Transcribe, without any change, the line that includes "Army Painter - Speedpaint Markers Crusader" and all the lines that come after it in the material below.

Provided data: Begin

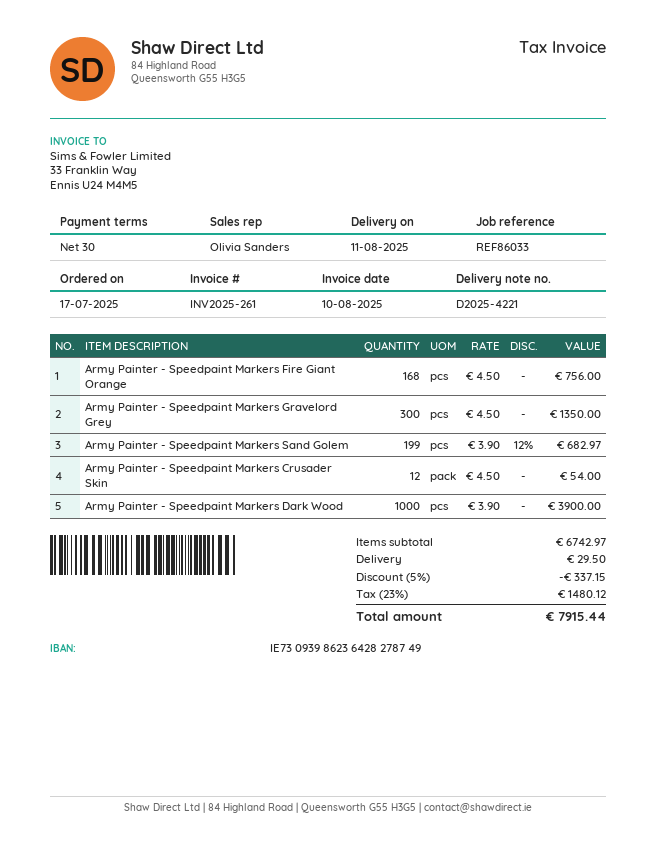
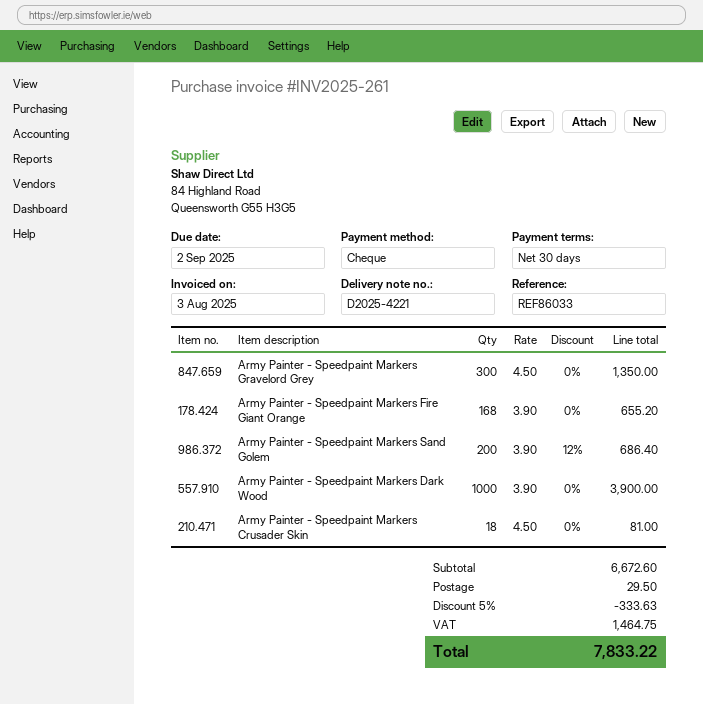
invoice date: 2025-08-10 -> 2025-08-03
Army Painter - Speedpaint Markers Fire Giant Orange: 168 x 4.50 = 756.00 -> 168 x 3.90 = 655.20
Army Painter - Speedpaint Markers Sand Golem: 199 x 3.90 - 12% = 682.97 -> 200 x 3.90 - 12% = 686.40
Army Painter - Speedpaint Markers Crusader Skin: 12 x 4.50 = 54.00 -> 18 x 4.50 = 81.00
subtotal: 6742.97 -> 6672.60
discount: 5% = 337.15 -> 5% = 333.63
tax: 1480.12 -> 1464.75
total: 7915.44 -> 7833.22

Provided data: End

> [Problem solution]:
Army Painter - Speedpaint Markers Crusader Skin: 12 x 4.50 = 54.00 -> 18 x 4.50 = 81.00
subtotal: 6742.97 -> 6672.60
discount: 5% = 337.15 -> 5% = 333.63
tax: 1480.12 -> 1464.75
total: 7915.44 -> 7833.22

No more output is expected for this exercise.